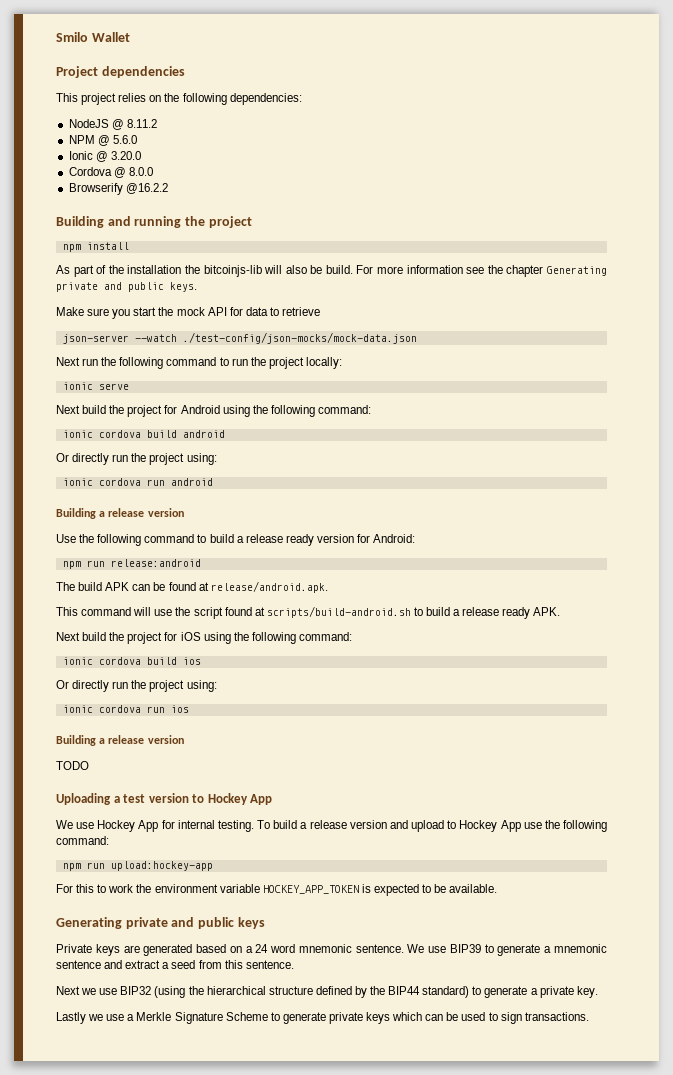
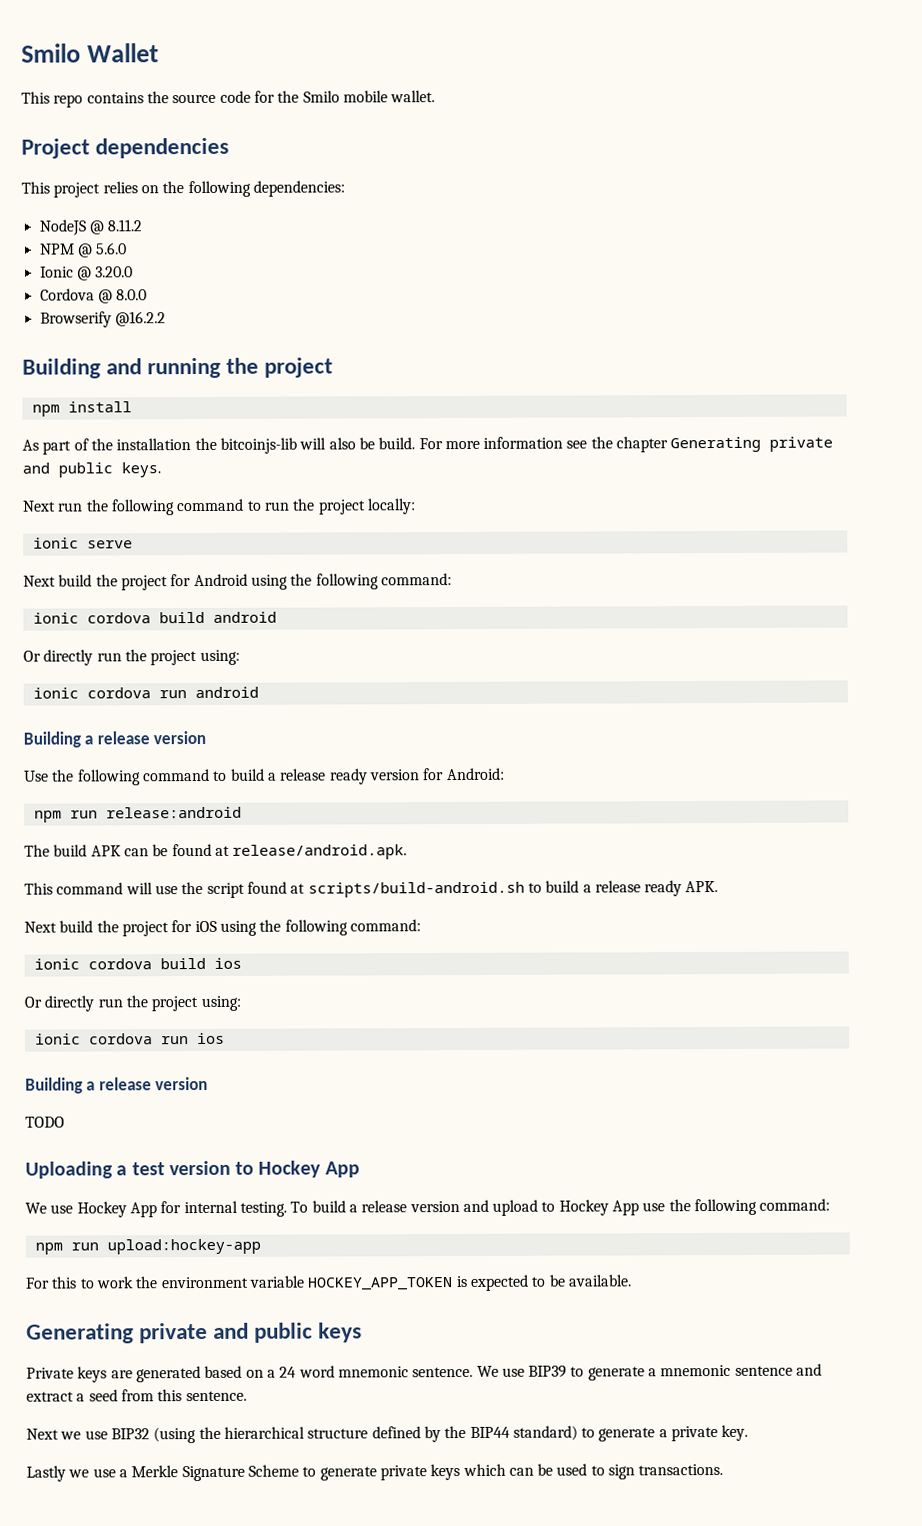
+ This repo contains the source code for the Smilo mobile wallet.
- Make sure you start the mock API for data to retrieve
- json-server --watch ./test-config/json-mocks/mock-data.json

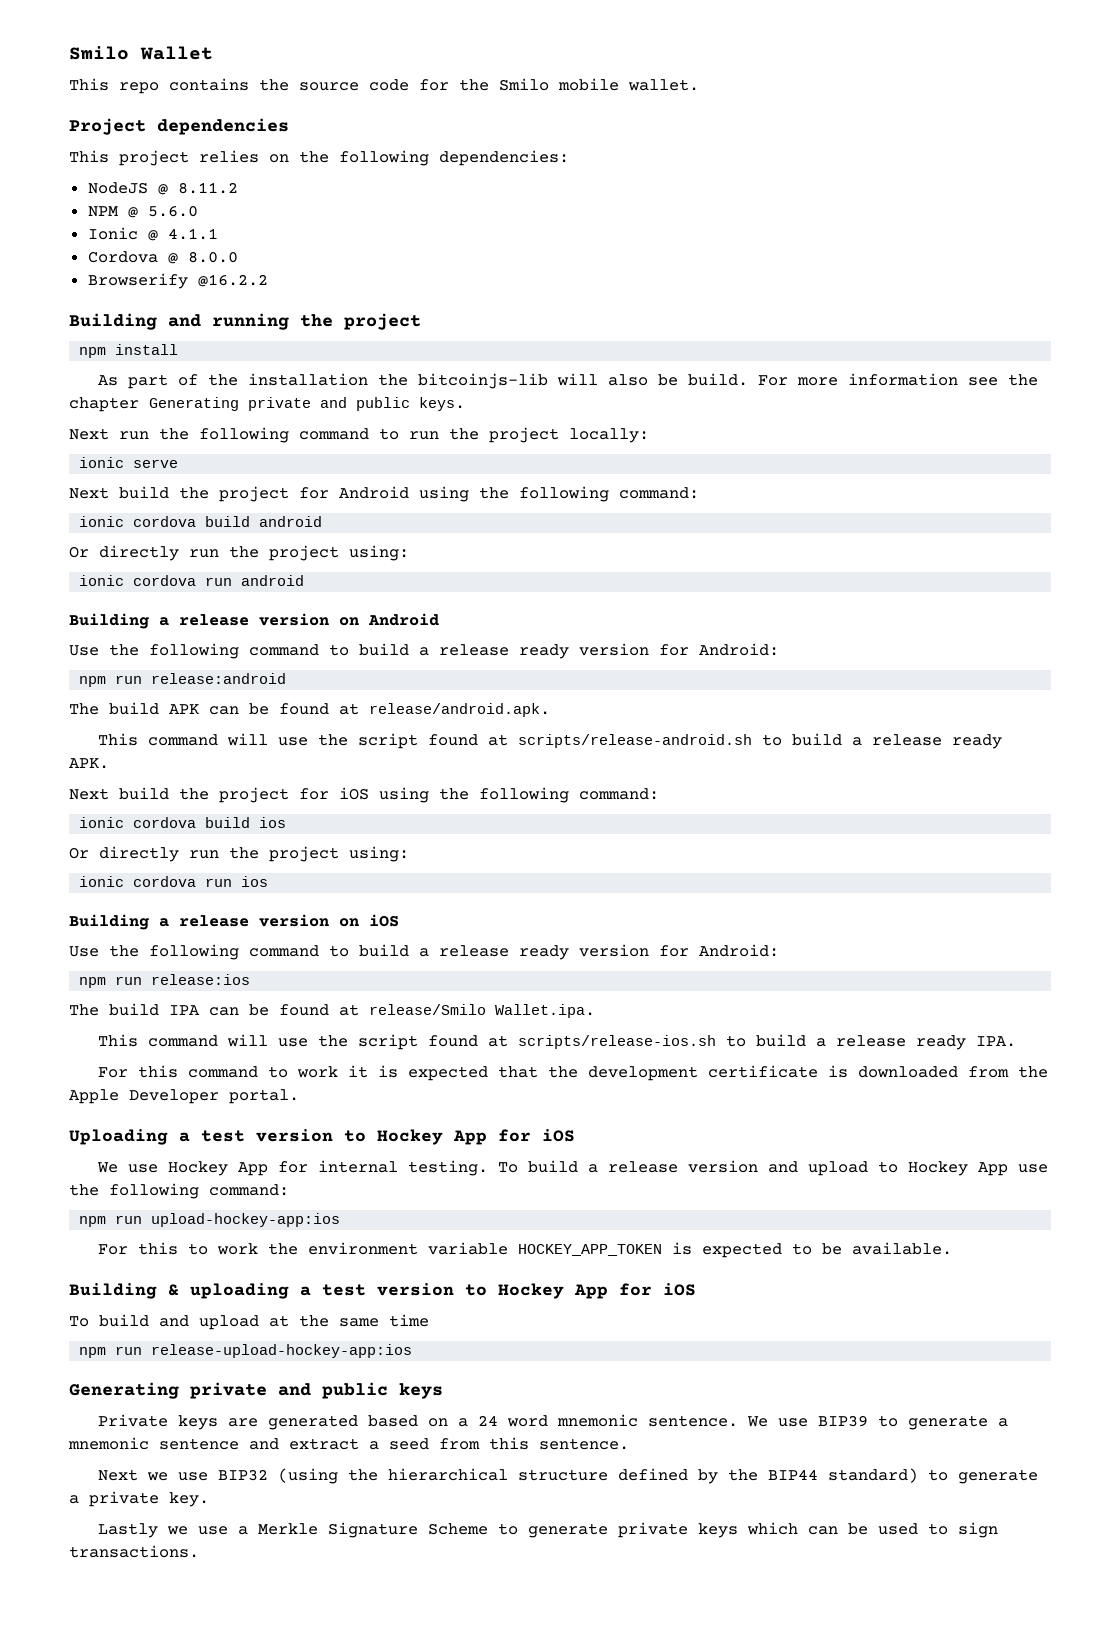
- Ionic @ 3.20.0
+ Ionic @ 4.1.1
  ionic cordova run android
- Building a release version
+ Building a release version on Android
- This command will use the script found at scripts/build-android.sh to build a release ready APK.
+ This command will use the script found at scripts/release-android.sh to build a release ready APK.
  ionic cordova run ios
- Building a release version
- TODO
+ Building a release version on iOS
+ Use the following command to build a release ready version for Android:
+ npm run release:ios
+ The build IPA can be found at release/Smilo Wallet.ipa.
+ This command will use the script found at scripts/release-ios.sh to build a release ready IPA.
+ For this command to work it is expected that the development certificate is downloaded from the Apple Developer portal.
- Uploading a test version to Hockey App
+ Uploading a test version to Hockey App for iOS
- npm run upload:hockey-app
+ npm run upload-hockey-app:ios
+ Building & uploading a test version to Hockey App for iOS
+ To build and upload at the same time
+ npm run release-upload-hockey-app:ios

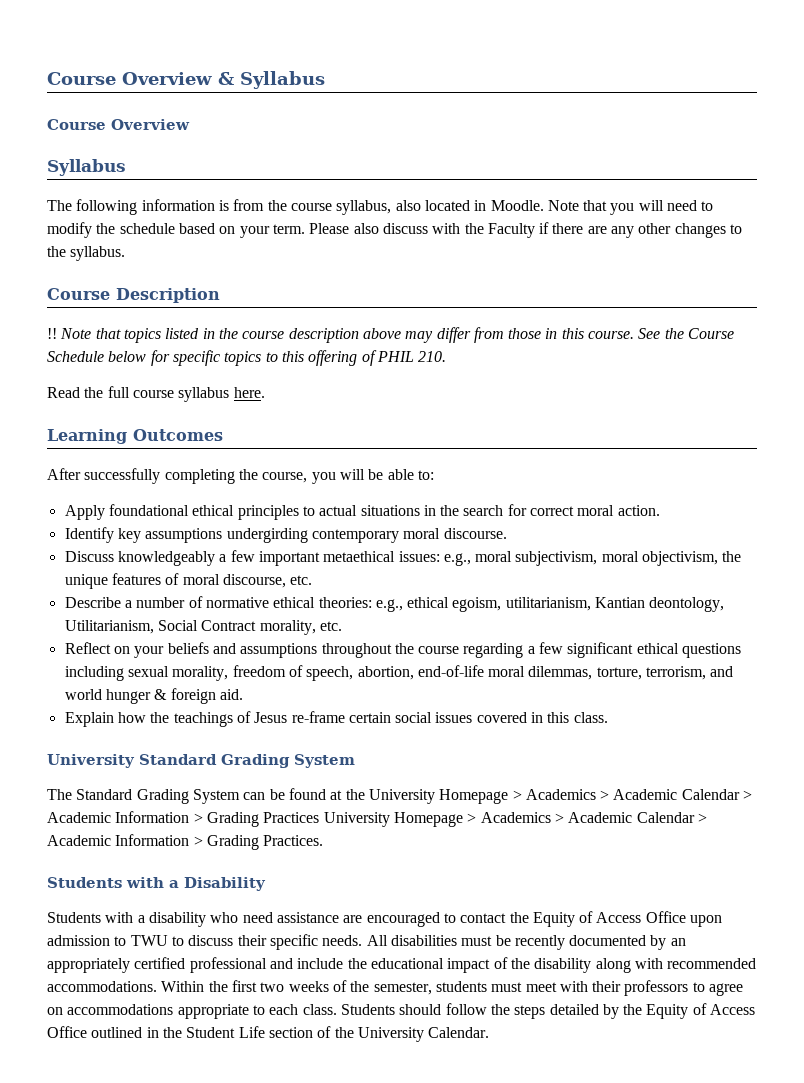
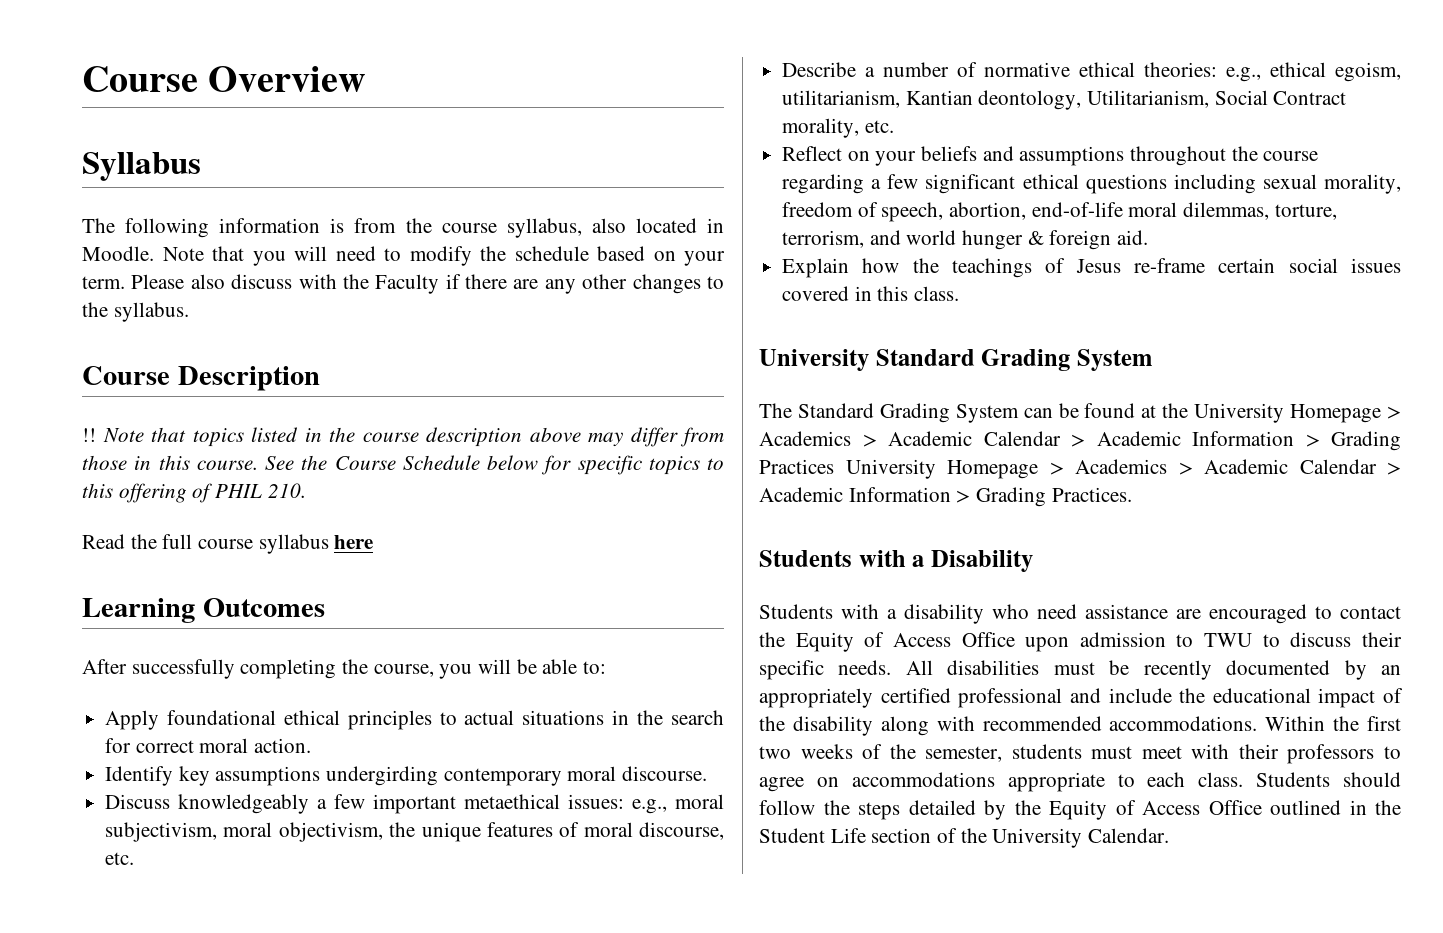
- Course Overview & Syllabus
- Read the full course syllabus here.
+ Read the full course syllabus here

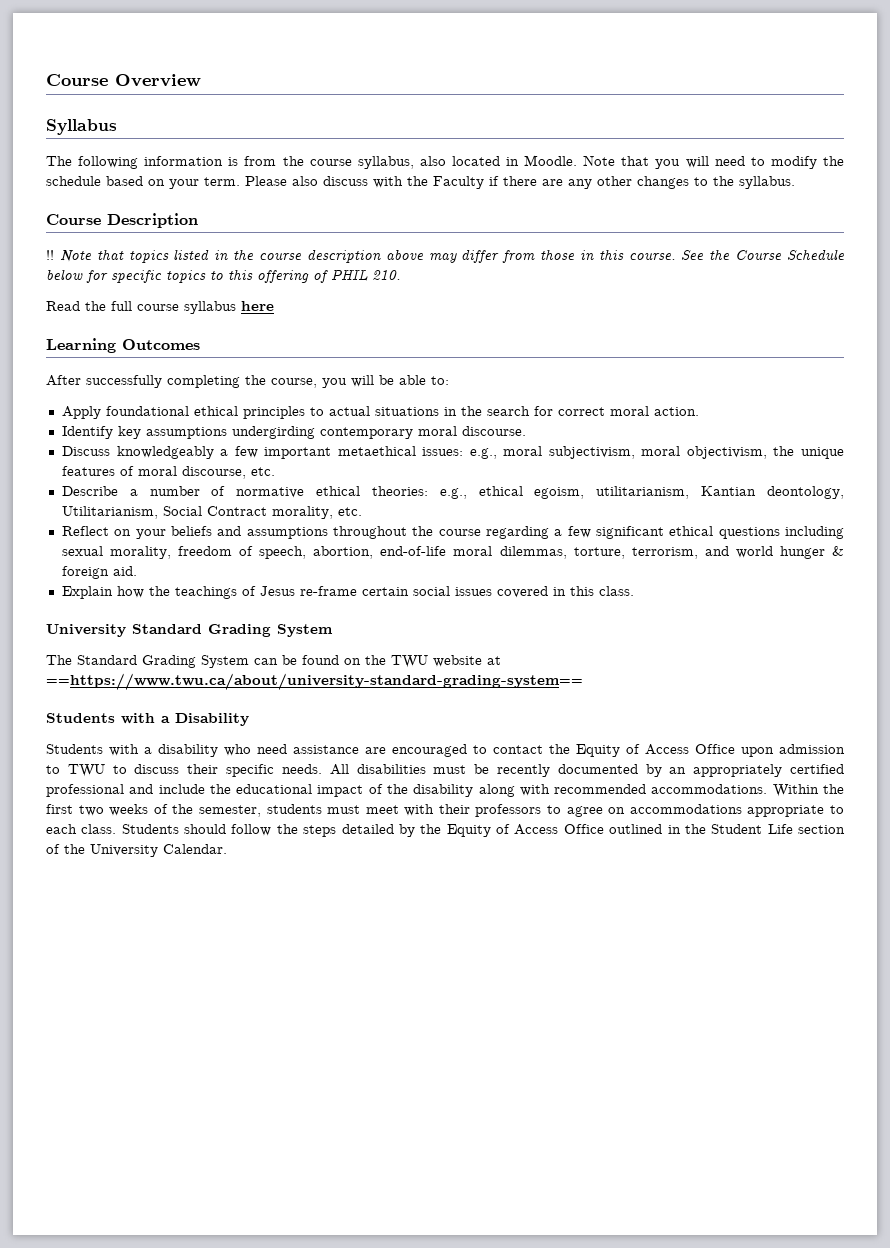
- The Standard Grading System can be found at the University Homepage > Academics > Academic Calendar > Academic Information > Grading Practices University Homepage > Academics > Academic Calendar > Academic Information > Grading Practices.
+ The Standard Grading System can be found on the TWU website at ==https://www.twu.ca/about/university-standard-grading-system==

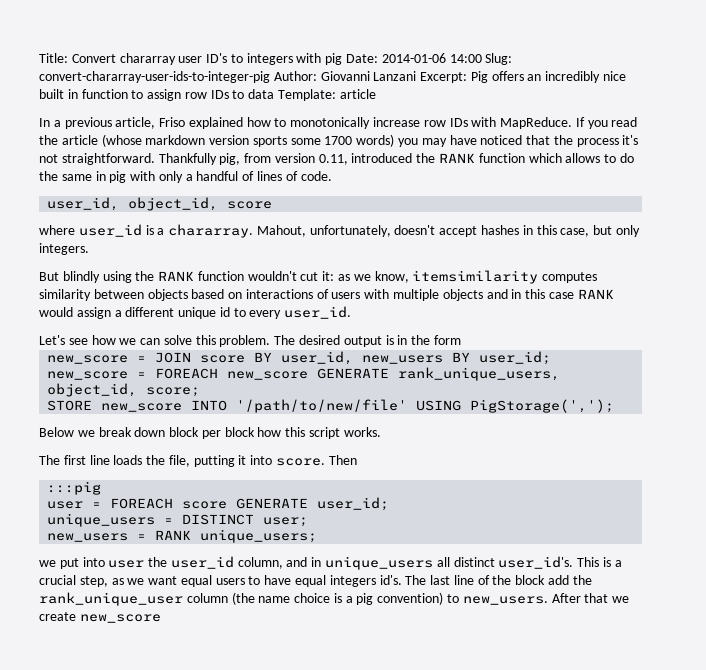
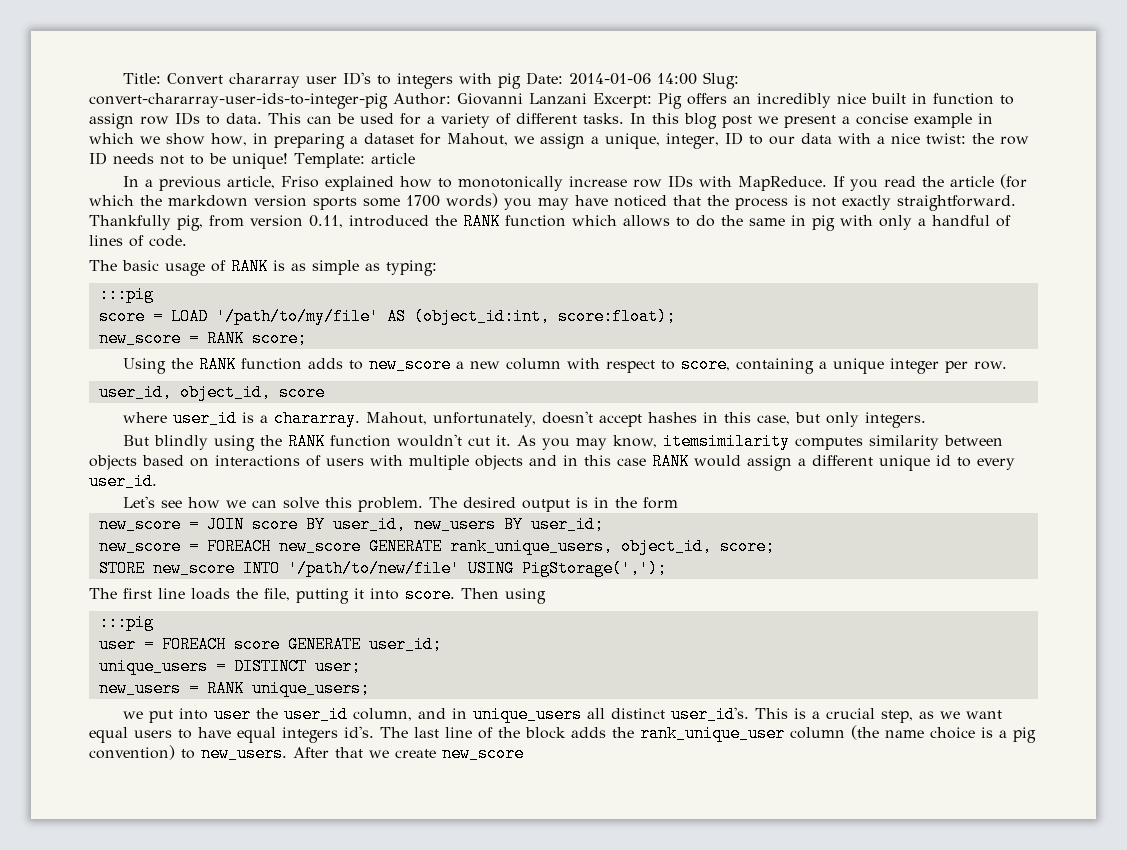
- Title: Convert chararray user ID's to integers with pig Date: 2014-01-06 14:00 Slug: convert-chararray-user-ids-to-integer-pig Author: Giovanni Lanzani Excerpt: Pig offers an incredibly nice built in function to assign row IDs to data Template: article
+ Title: Convert chararray user ID's to integers with pig Date: 2014-01-06 14:00 Slug: convert-chararray-user-ids-to-integer-pig Author: Giovanni Lanzani Excerpt: Pig offers an incredibly nice built in function to assign row IDs to data. This can be used for a variety of different tasks. In this blog post we present a concise example in which we show how, in preparing a dataset for Mahout, we assign a unique, integer, ID to our data with a nice twist: the row ID needs not to be unique! Template: article
- If you read the article (whose markdown version sports some 1700 words) you may have noticed that the process it's not straightforward.
+ If you read the article (for which the markdown version sports some 1700 words) you may have noticed that the process is not exactly straightforward.
+ The basic usage of RANK is as simple as typing:
+ :::pig
+ score = LOAD '/path/to/my/file' AS (object_id:int, score:float);
+ new_score = RANK score;
+ Using the RANK function adds to new_score a new column with respect to score, containing a unique integer per row.
- But blindly using the RANK function wouldn't cut it: as we know, itemsimilarity computes similarity between objects based on interactions of users with multiple objects and in this case RANK would assign a different unique id to every user_id.
+ But blindly using the RANK function wouldn't cut it. As you may know, itemsimilarity computes similarity between objects based on interactions of users with multiple objects and in this case RANK would assign a different unique id to every user_id.
- Below we break down block per block how this script works.
- Then
+ Then using
- The last line of the block add the rank_unique_user column (the name choice is a pig convention) to new_users.
+ The last line of the block adds the rank_unique_user column (the name choice is a pig convention) to new_users.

::::

▸ What to work on:
Scan the entries for lines with the word "process". The number of such lines is the whole answer.

▸ Result of this task:
2